→ **REQUIRED ACTION**
Leave the pictures out and repeat the rest of the data below exactly.

BEGIN EXCERPTED DATA

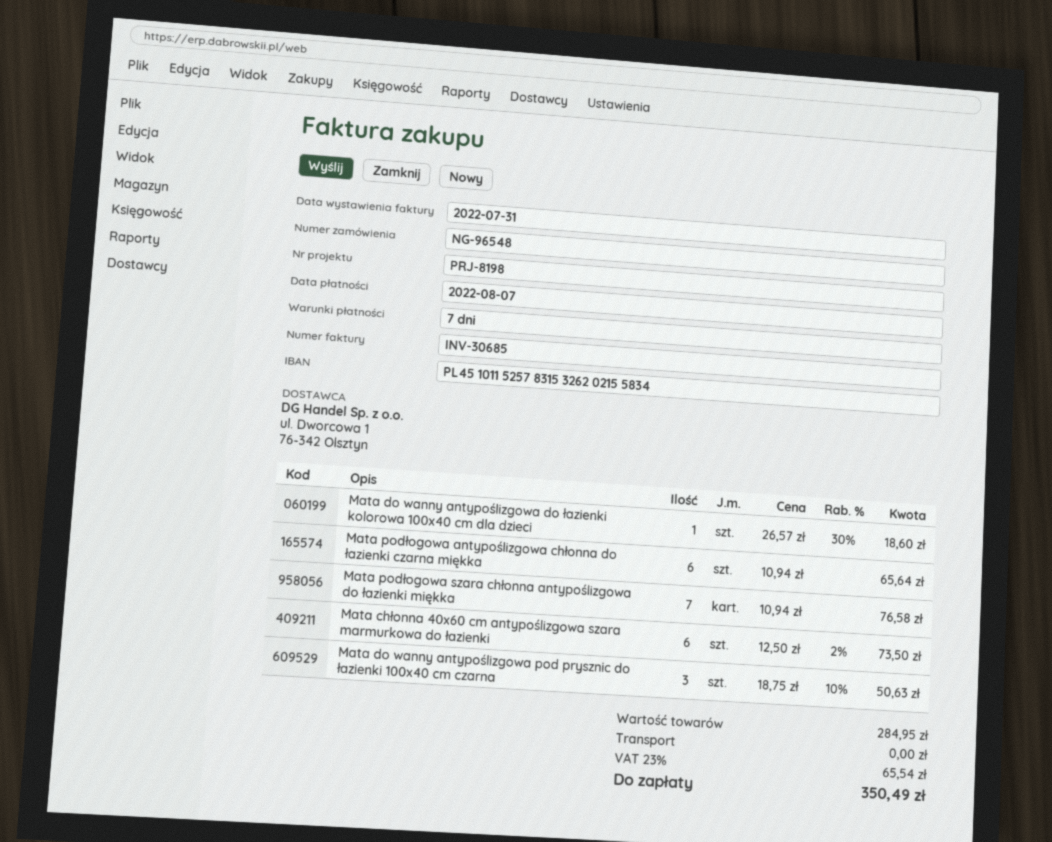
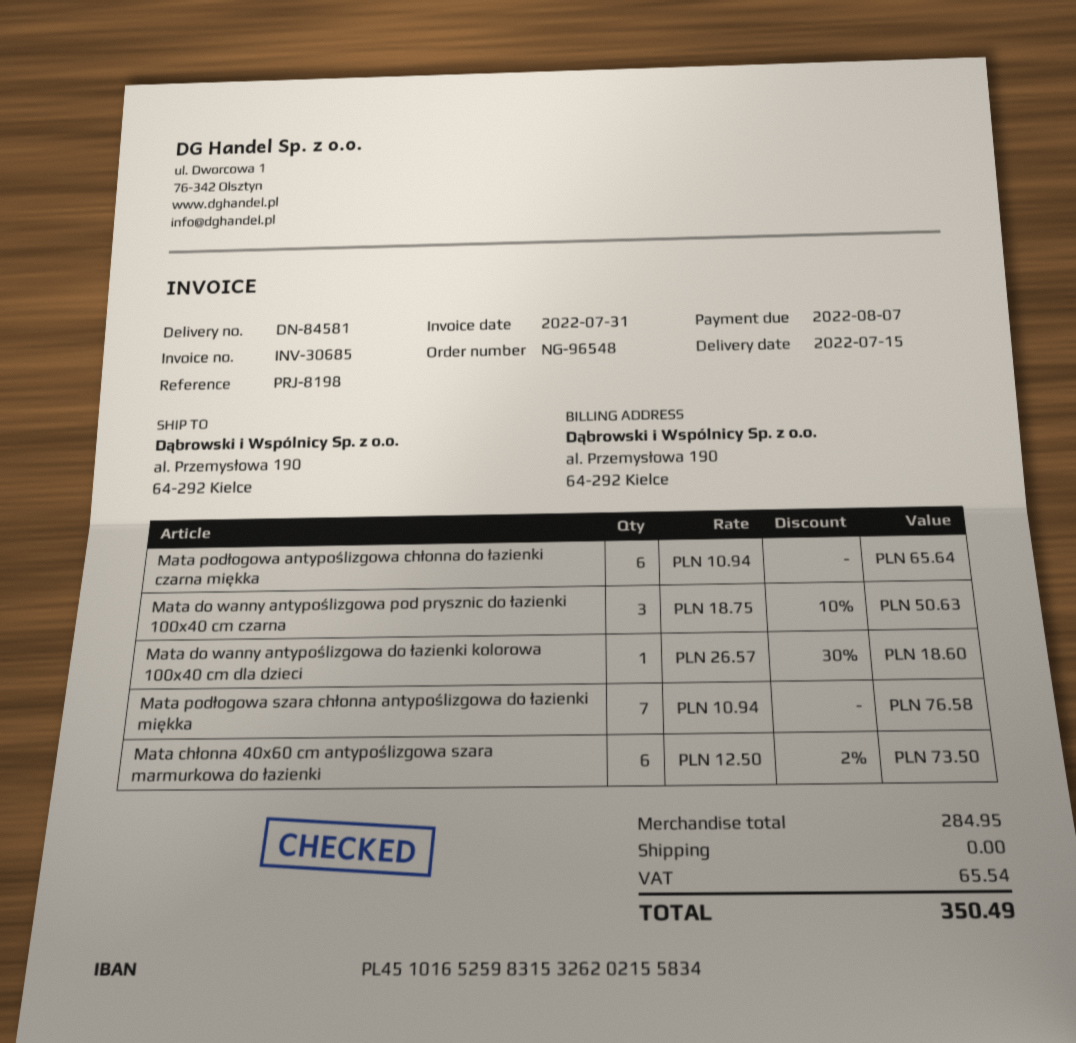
bank account: PL45101152578315326202155834 -> PL45101652598315326202155834

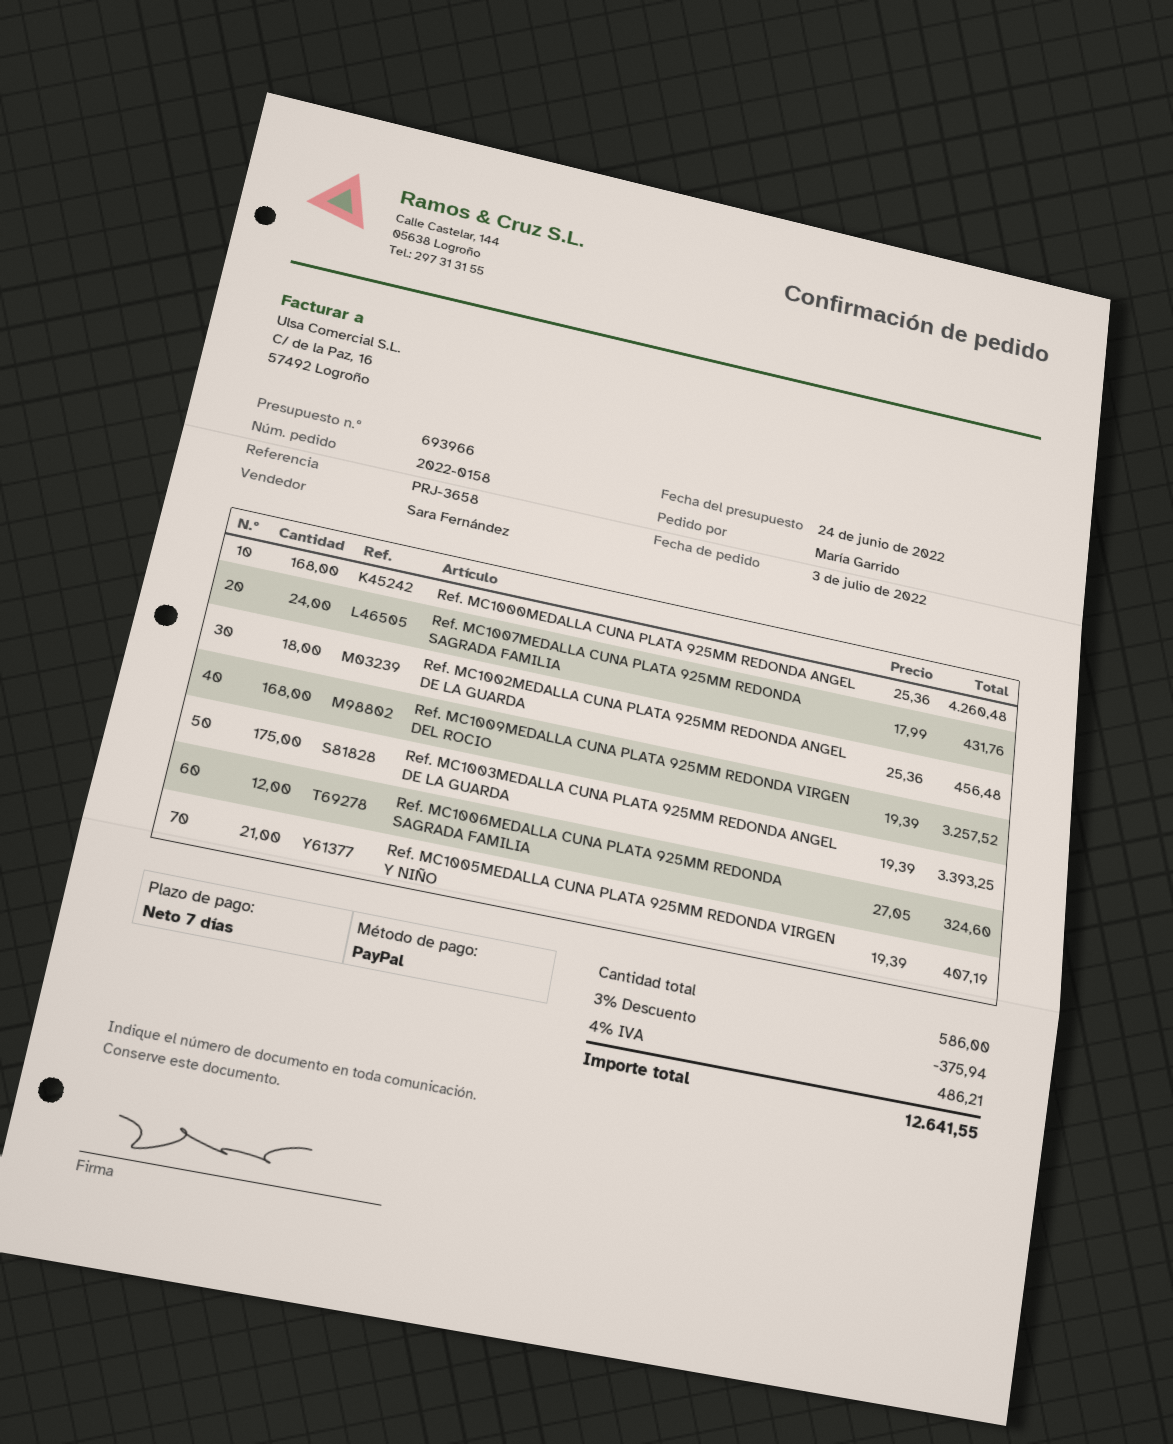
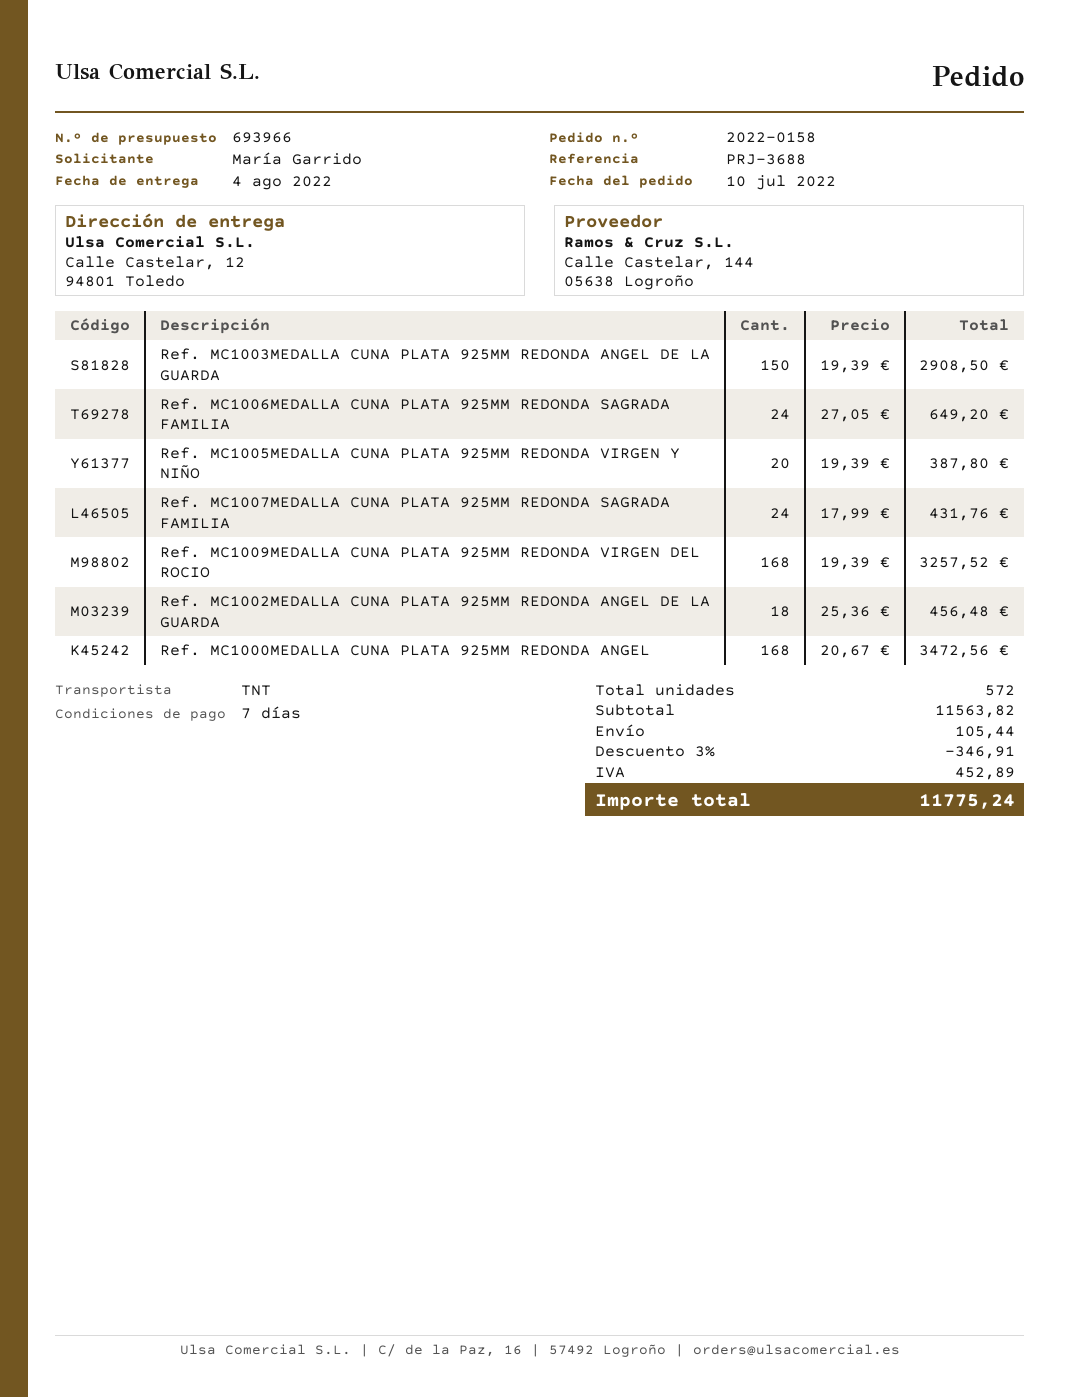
order date: 2022-07-03 -> 2022-07-10
reference: PRJ-3658 -> PRJ-3688
Ref. MC1000MEDALLA CUNA PLATA 925MM REDONDA ANGEL: 168 x 25.36 = 4260.48 -> 168 x 20.67 = 3472.56
Ref. MC1003MEDALLA CUNA PLATA 925MM REDONDA ANGEL DE LA GUARDA: 175 x 19.39 = 3393.25 -> 150 x 19.39 = 2908.50
Ref. MC1006MEDALLA CUNA PLATA 925MM REDONDA SAGRADA FAMILIA: 12 x 27.05 = 324.60 -> 24 x 27.05 = 649.20
Ref. MC1005MEDALLA CUNA PLATA 925MM REDONDA VIRGEN Y NIÑO: 21 x 19.39 = 407.19 -> 20 x 19.39 = 387.80
total quantity: 586 -> 572
discount: 3% = 375.94 -> 3% = 346.91
shipping: none -> 105.44
tax: 486.21 -> 452.89
total: 12641.55 -> 11775.24

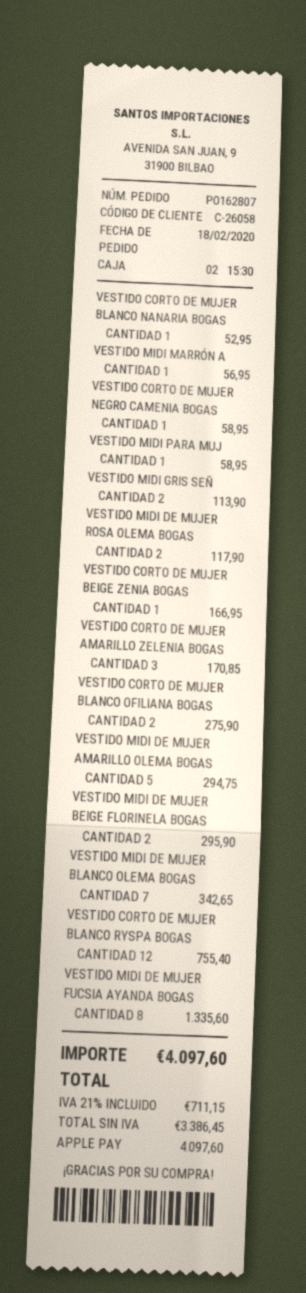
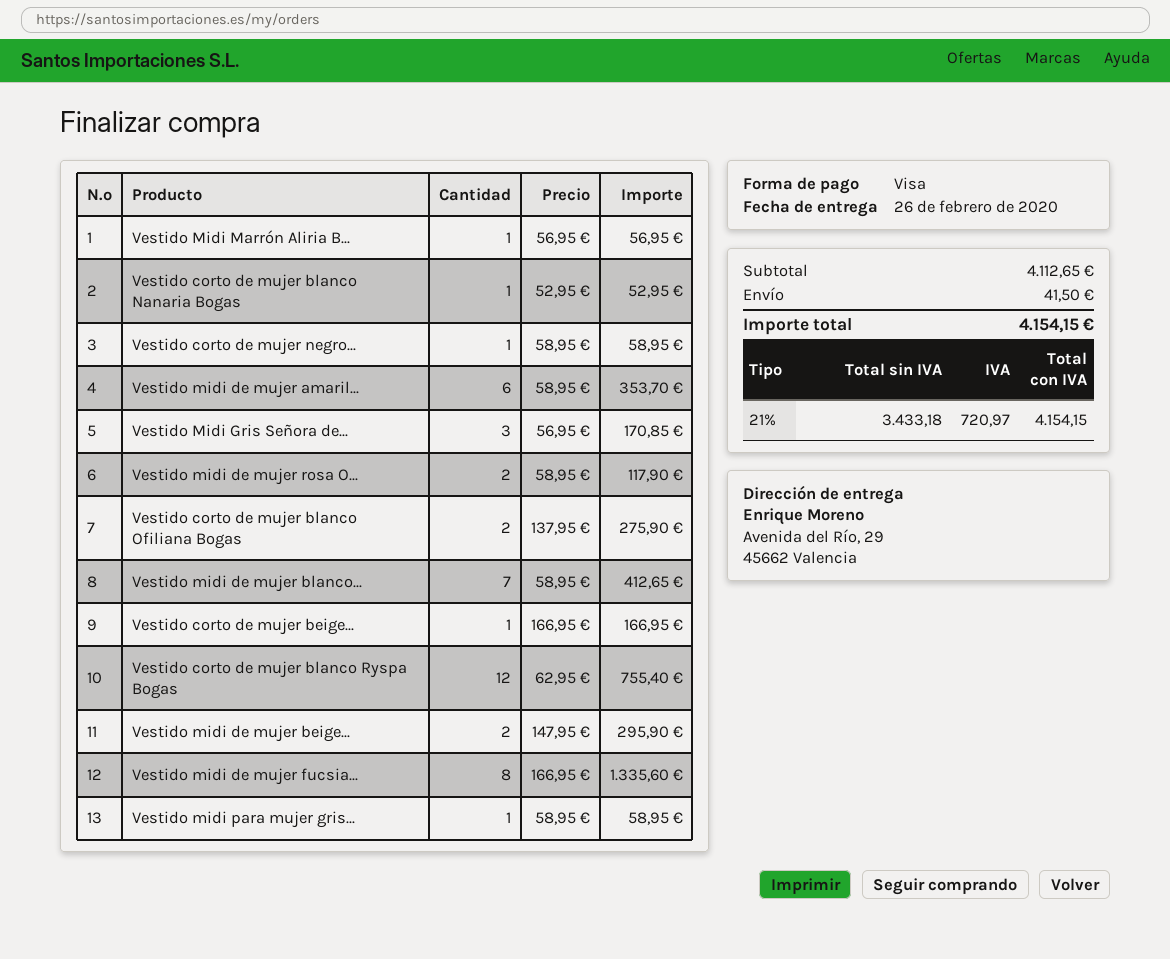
payment method: Apple Pay -> Visa
VESTIDO MIDI GRIS SEÑ: 2 for 113.90 -> 3 for 170.85
VESTIDO CORTO DE MUJER AMARILLO ZELENIA BOGAS: 3 for 170.85 -> none
VESTIDO MIDI DE MUJER AMARILLO OLEMA BOGAS: 5 for 294.75 -> 6 for 353.70
VESTIDO MIDI DE MUJER BLANCO OLEMA BOGAS: 7 for 342.65 -> 7 for 412.65
shipping: none -> 41.50
net: 3386.45 -> 3433.18
tax: 21% = 711.15 -> 21% = 720.97
total: 4097.60 -> 4154.15

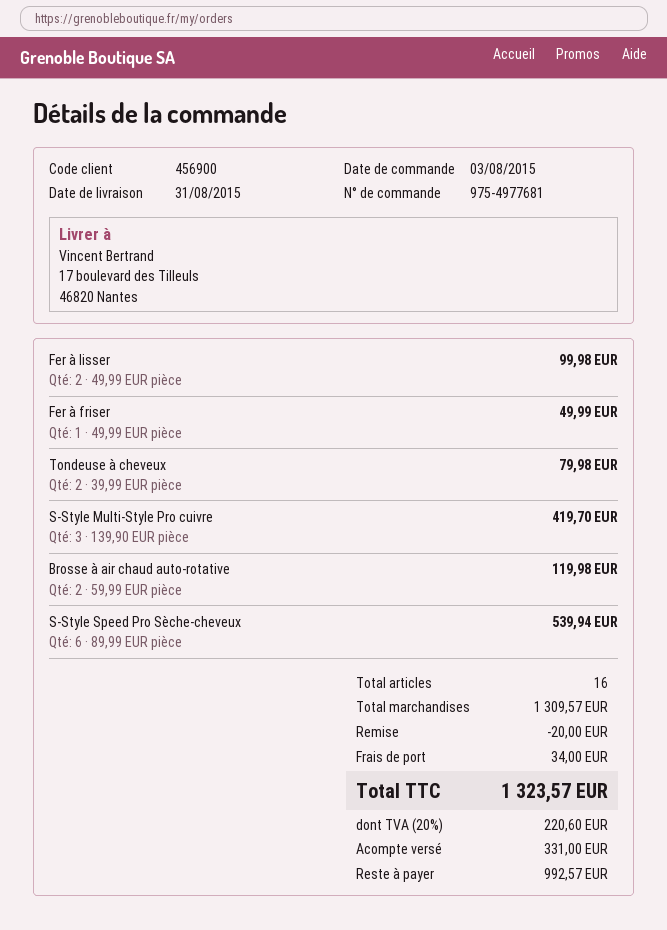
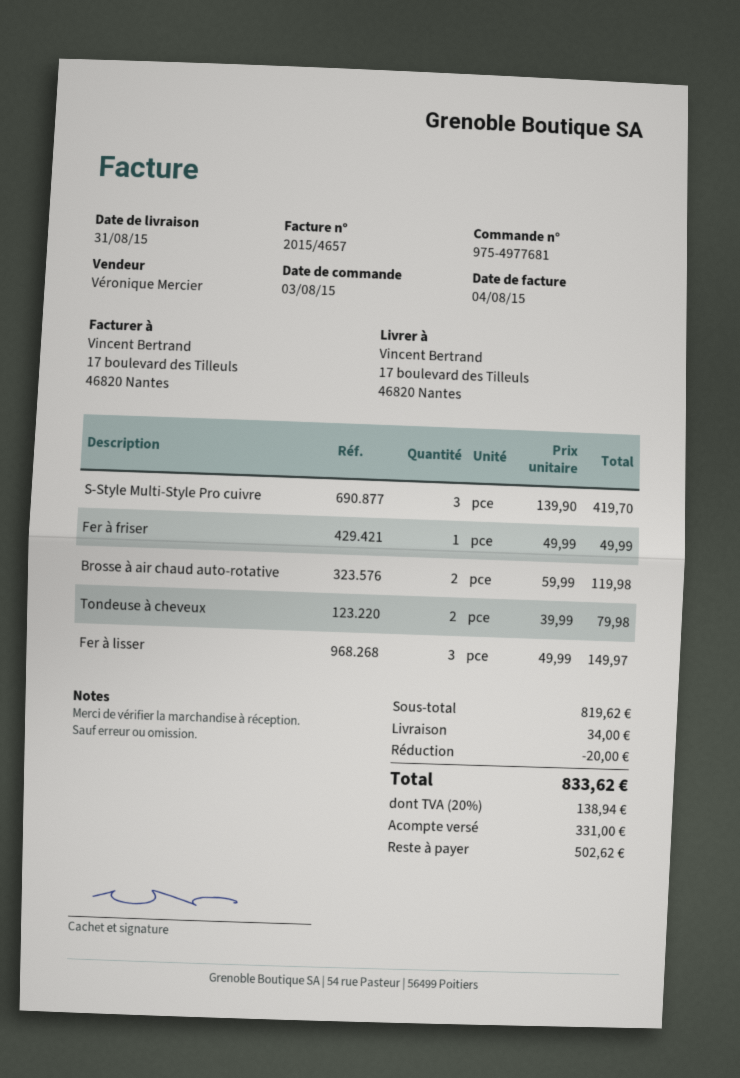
Fer à lisser: 2 x 49.99 = 99.98 -> 3 x 49.99 = 149.97
S-Style Speed Pro Sèche-cheveux: 6 x 89.99 = 539.94 -> none
subtotal: 1309.57 -> 819.62
tax: 20% = 220.60 -> 20% = 138.94
total: 1323.57 -> 833.62
balance: 992.57 -> 502.62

END EXCERPTED DATA

→ **THE COMPLETED TASK**
bank account: PL45101152578315326202155834 -> PL45101652598315326202155834

order date: 2022-07-03 -> 2022-07-10
reference: PRJ-3658 -> PRJ-3688
Ref. MC1000MEDALLA CUNA PLATA 925MM REDONDA ANGEL: 168 x 25.36 = 4260.48 -> 168 x 20.67 = 3472.56
Ref. MC1003MEDALLA CUNA PLATA 925MM REDONDA ANGEL DE LA GUARDA: 175 x 19.39 = 3393.25 -> 150 x 19.39 = 2908.50
Ref. MC1006MEDALLA CUNA PLATA 925MM REDONDA SAGRADA FAMILIA: 12 x 27.05 = 324.60 -> 24 x 27.05 = 649.20
Ref. MC1005MEDALLA CUNA PLATA 925MM REDONDA VIRGEN Y NIÑO: 21 x 19.39 = 407.19 -> 20 x 19.39 = 387.80
total quantity: 586 -> 572
discount: 3% = 375.94 -> 3% = 346.91
shipping: none -> 105.44
tax: 486.21 -> 452.89
total: 12641.55 -> 11775.24

payment method: Apple Pay -> Visa
VESTIDO MIDI GRIS SEÑ: 2 for 113.90 -> 3 for 170.85
VESTIDO CORTO DE MUJER AMARILLO ZELENIA BOGAS: 3 for 170.85 -> none
VESTIDO MIDI DE MUJER AMARILLO OLEMA BOGAS: 5 for 294.75 -> 6 for 353.70
VESTIDO MIDI DE MUJER BLANCO OLEMA BOGAS: 7 for 342.65 -> 7 for 412.65
shipping: none -> 41.50
net: 3386.45 -> 3433.18
tax: 21% = 711.15 -> 21% = 720.97
total: 4097.60 -> 4154.15

Fer à lisser: 2 x 49.99 = 99.98 -> 3 x 49.99 = 149.97
S-Style Speed Pro Sèche-cheveux: 6 x 89.99 = 539.94 -> none
subtotal: 1309.57 -> 819.62
tax: 20% = 220.60 -> 20% = 138.94
total: 1323.57 -> 833.62
balance: 992.57 -> 502.62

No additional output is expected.